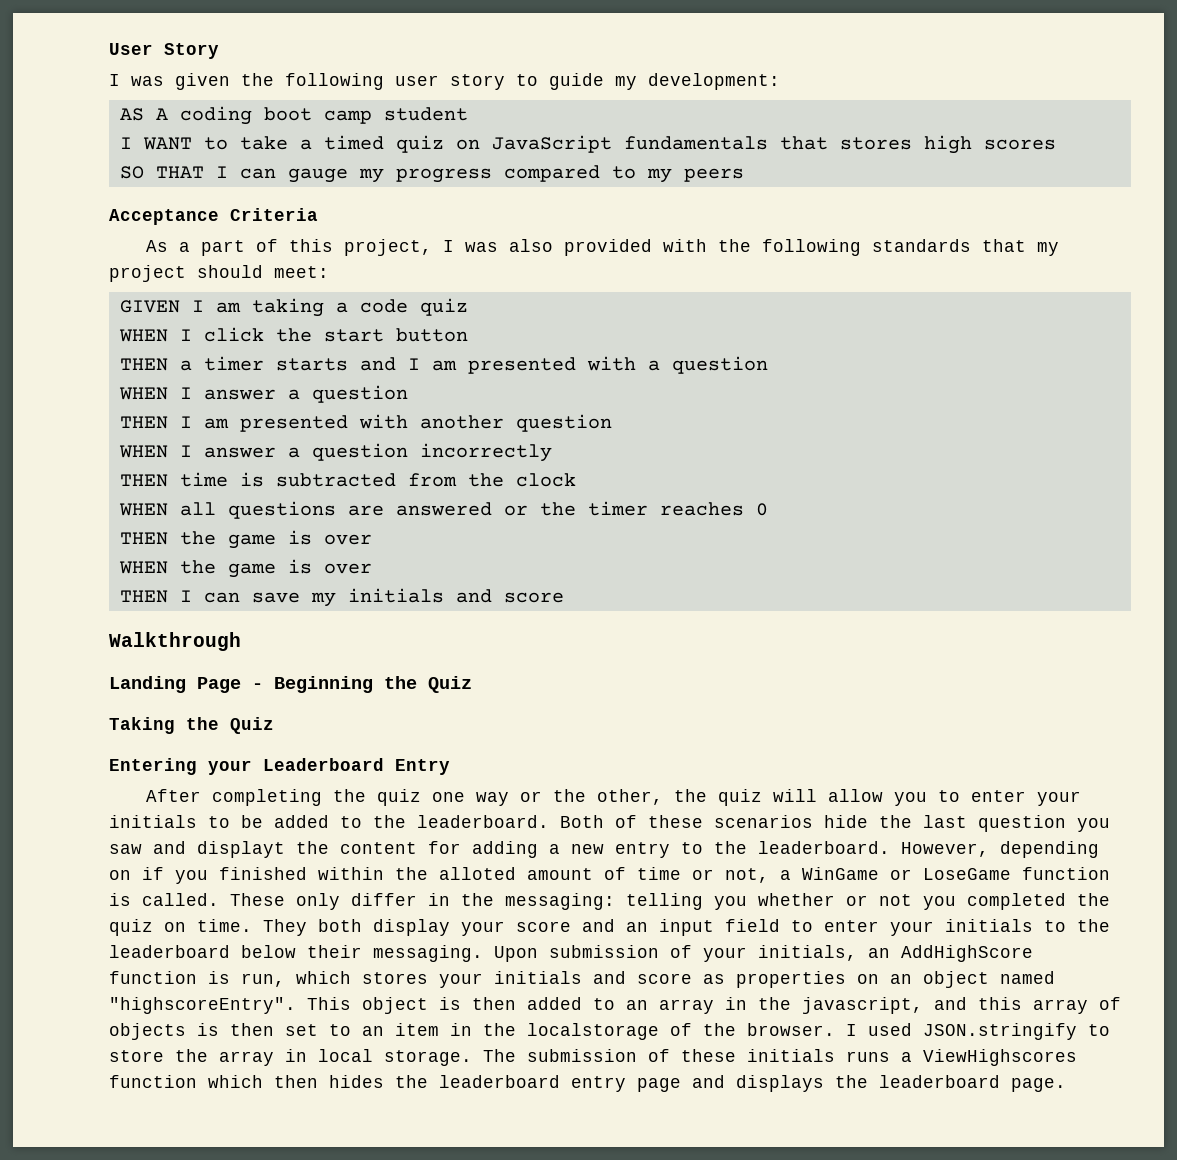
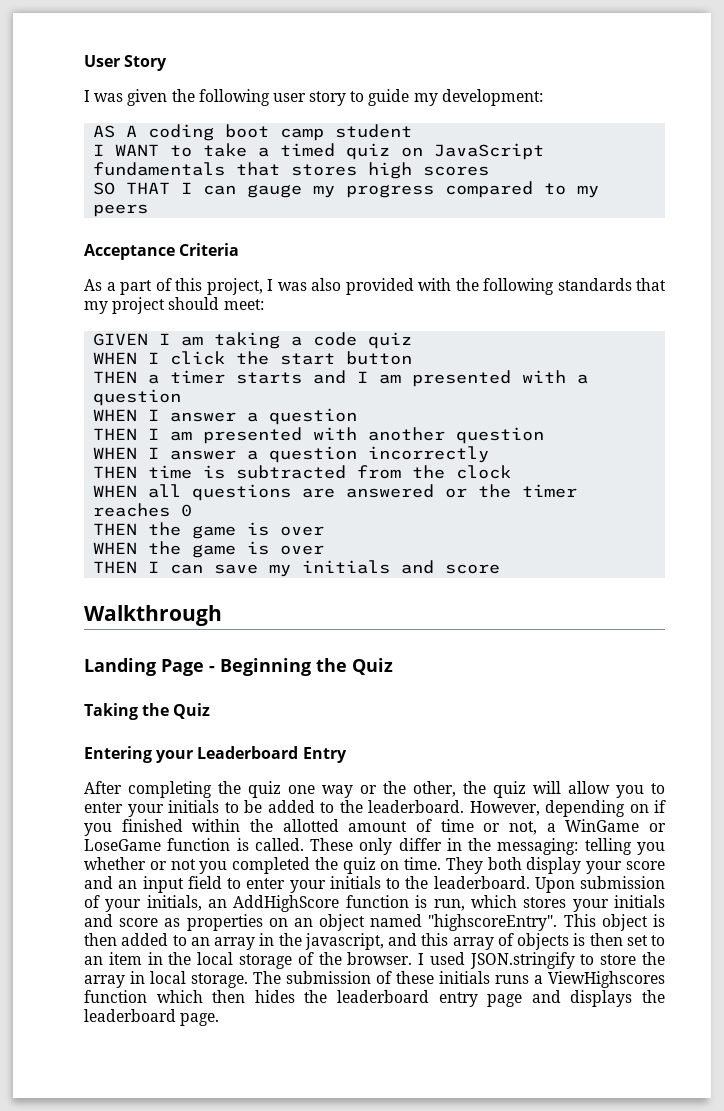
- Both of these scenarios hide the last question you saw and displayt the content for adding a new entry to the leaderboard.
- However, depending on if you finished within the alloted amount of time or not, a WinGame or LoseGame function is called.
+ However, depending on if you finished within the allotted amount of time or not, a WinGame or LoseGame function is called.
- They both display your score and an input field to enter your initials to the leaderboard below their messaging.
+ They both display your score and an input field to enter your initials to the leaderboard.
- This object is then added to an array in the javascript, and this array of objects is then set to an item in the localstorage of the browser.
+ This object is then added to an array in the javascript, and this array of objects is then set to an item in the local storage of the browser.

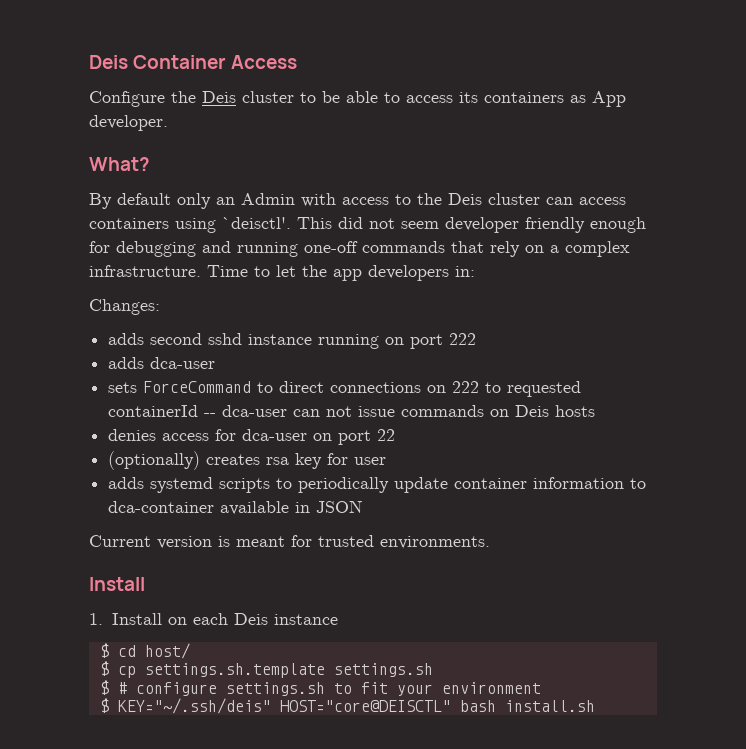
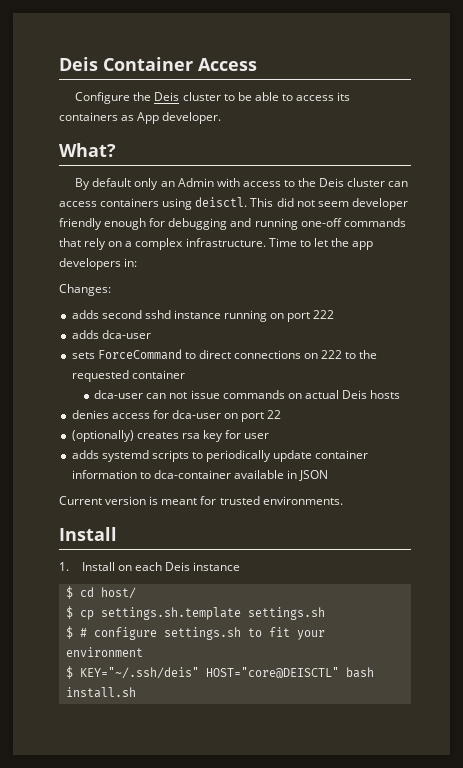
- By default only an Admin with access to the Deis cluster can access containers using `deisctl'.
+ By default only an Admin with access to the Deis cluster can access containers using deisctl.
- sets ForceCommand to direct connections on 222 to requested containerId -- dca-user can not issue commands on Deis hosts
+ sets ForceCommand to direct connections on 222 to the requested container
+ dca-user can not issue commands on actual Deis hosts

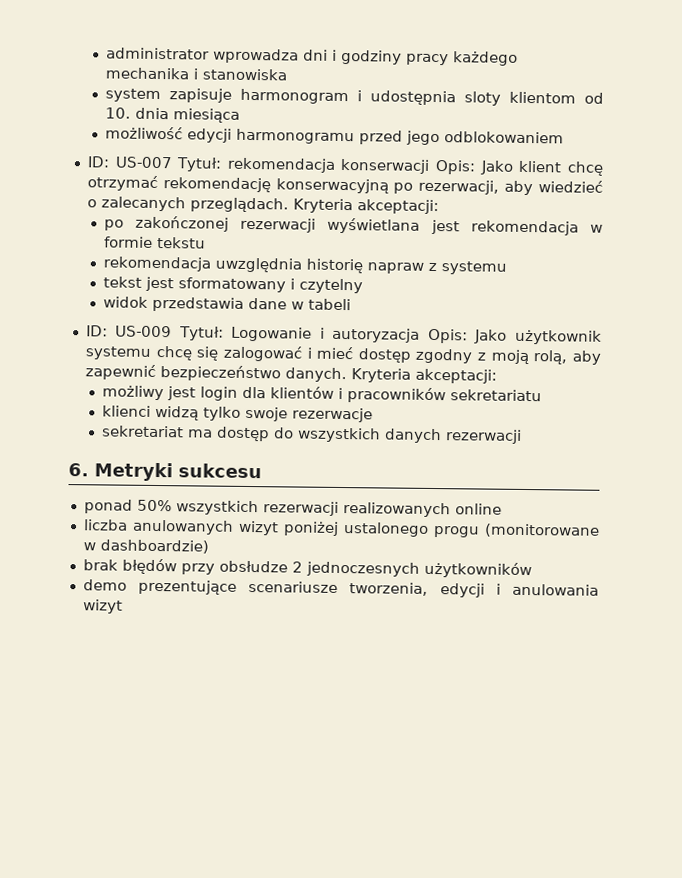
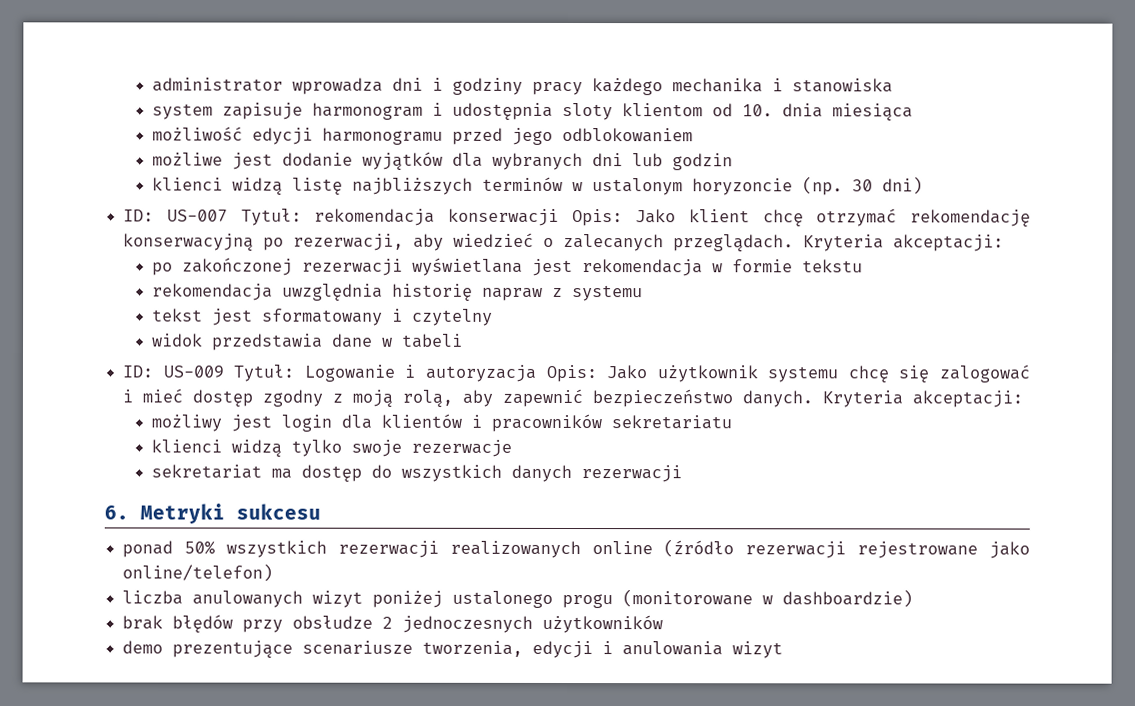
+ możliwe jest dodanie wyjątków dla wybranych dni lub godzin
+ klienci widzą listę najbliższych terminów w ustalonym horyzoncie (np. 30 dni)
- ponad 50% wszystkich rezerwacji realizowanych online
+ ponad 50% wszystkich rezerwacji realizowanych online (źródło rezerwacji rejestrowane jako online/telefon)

• _Task details_:
All lines from the listing above that include "array" should be shown.

• _Response_:
- This object is then added to an array in the javascript, and this array of objects is then set to an item in the localstorage of the browser.
+ This object is then added to an array in the javascript, and this array of objects is then set to an item in the local storage of the browser.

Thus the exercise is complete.